|
|
 |
Lott to push bill to allow more visas
Washington --- Senate Majority Leader Trent Lott will negotiate with Democrats next week on a bill raising the number of visas for high-skilled foreign workers, Lott told reporters Thursday.
The Republican leader will seek to limit amendments to the bill, allowing the long-stalled measure to move toward passage.
The tech industry welcomed the prospect of compromise on the H-1B visas, one if its top priorities in the waning weeks of the congressional session.
Lott's promise is "one giant step in the right direction," said Connie Correll, a spokeswoman for the Information Technology Industry Council. "If the Senate moves it, then it puts pressure on the House to do the same."
The H-1B visas allow skilled foreigners, such as computer programmers and engineers, to work in the United States for up to six years. Technology-driven companies say they are facing a worker shortage so severe that only an immediate infusion of foreign talent will help.
A spirit of compromise appeared to be spreading as industry steps up its fierce lobbying for the visa bill.
"This week, we've heard lot of positive talk" among key members of Congress, Correll said. "We're very optimistic that the talk is going to turn into something" that can pass both the House and Senate.
That the bill has not already passed may seem strange, considering that both Democrats and Republicans support the effort to nearly double the number of visas granted each year to 200,000.
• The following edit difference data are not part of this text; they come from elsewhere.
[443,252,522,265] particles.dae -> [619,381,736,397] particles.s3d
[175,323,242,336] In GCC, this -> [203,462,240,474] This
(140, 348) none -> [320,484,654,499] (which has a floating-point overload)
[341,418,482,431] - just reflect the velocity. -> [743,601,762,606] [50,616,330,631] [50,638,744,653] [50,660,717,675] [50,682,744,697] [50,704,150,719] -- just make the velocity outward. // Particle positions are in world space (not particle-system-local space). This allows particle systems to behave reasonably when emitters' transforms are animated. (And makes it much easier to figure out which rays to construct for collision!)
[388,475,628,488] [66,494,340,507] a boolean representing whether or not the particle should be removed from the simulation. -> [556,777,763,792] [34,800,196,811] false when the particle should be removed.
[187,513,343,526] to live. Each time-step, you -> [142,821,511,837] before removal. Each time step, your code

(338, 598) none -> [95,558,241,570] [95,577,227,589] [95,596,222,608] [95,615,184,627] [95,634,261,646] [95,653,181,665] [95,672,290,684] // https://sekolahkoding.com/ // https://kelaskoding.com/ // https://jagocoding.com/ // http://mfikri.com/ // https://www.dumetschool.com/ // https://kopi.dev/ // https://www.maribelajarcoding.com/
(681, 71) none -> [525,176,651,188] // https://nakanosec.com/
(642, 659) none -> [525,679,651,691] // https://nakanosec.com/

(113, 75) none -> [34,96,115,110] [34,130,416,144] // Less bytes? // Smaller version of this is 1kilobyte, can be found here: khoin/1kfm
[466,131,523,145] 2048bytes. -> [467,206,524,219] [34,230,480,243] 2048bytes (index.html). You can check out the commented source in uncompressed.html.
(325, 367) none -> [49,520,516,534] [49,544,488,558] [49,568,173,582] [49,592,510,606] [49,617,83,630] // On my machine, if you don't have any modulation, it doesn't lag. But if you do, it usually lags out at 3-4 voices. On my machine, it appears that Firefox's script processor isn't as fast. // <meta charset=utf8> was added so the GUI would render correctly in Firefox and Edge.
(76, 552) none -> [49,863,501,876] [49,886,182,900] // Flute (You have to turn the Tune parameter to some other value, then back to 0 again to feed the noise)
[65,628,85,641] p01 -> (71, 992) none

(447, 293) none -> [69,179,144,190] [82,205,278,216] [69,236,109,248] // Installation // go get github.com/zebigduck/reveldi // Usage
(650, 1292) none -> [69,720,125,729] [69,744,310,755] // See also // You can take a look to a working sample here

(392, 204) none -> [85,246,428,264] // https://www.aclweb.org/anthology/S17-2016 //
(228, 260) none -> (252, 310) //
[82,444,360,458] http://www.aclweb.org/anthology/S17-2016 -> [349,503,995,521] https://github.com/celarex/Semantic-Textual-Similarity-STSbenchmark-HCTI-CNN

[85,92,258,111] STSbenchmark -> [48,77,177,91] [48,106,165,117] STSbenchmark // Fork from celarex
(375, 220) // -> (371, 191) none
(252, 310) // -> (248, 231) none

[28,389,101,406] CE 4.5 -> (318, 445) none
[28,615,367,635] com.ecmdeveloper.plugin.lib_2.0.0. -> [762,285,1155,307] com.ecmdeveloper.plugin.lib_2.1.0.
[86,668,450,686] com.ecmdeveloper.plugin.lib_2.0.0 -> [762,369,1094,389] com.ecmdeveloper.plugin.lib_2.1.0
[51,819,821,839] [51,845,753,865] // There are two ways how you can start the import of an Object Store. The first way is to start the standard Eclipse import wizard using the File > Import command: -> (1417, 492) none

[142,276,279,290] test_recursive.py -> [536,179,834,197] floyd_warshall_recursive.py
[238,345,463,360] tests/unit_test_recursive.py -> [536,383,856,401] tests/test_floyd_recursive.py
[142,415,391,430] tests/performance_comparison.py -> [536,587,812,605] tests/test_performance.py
But partisan fighting broke out this summer. The flash point came when Hispanic groups began pushing Congress to link H-1B legislation to a separate measure granting legal residency to as many as 2 million undocumented immigrants living in the United States since 1986.
Rep. Zoe Lofgren (D-Calif.), who along with Rep. David Dreier (R-Calif.) co-authored a bipartisan bill for expanding H-1B visas, surprised Republicans when she suddenly agreed with the Hispanic groups.
She sent a letter to Dreier saying the two issues ought to be linked. That infuriated Republicans, who insisted the White House was trying to use the immigration amnesty bill to make the GOP appear unfriendly to Hispanic voters during an election year. Tech lobbyists overwhelmingly have sided with Republicans in saying that the complex amnesty issue should not be tied to the high-tech visas.
Ron Eckstein, a spokesman for Lofgren, insists Democrats were just trying to be helpful, believing that linking the issues would get the Hispanic Caucus to support high-tech legislation.
"At one point, we suggested in a letter ... that it might be a good strategy to include these (amnesty issues) because it might help grow the vote," he said.
Richard Mills, a spokesman for Dreier, said the letter was never intended to be helpful, and in fact "derailed the House and Senate H-1B bills by inserting unrelated immigration issues into the debate."
Now lawmakers are trying to get back on track. But the clock may be running down, as Congress has set a target adjournment date of Oct. 6 so members can hit the campaign trail.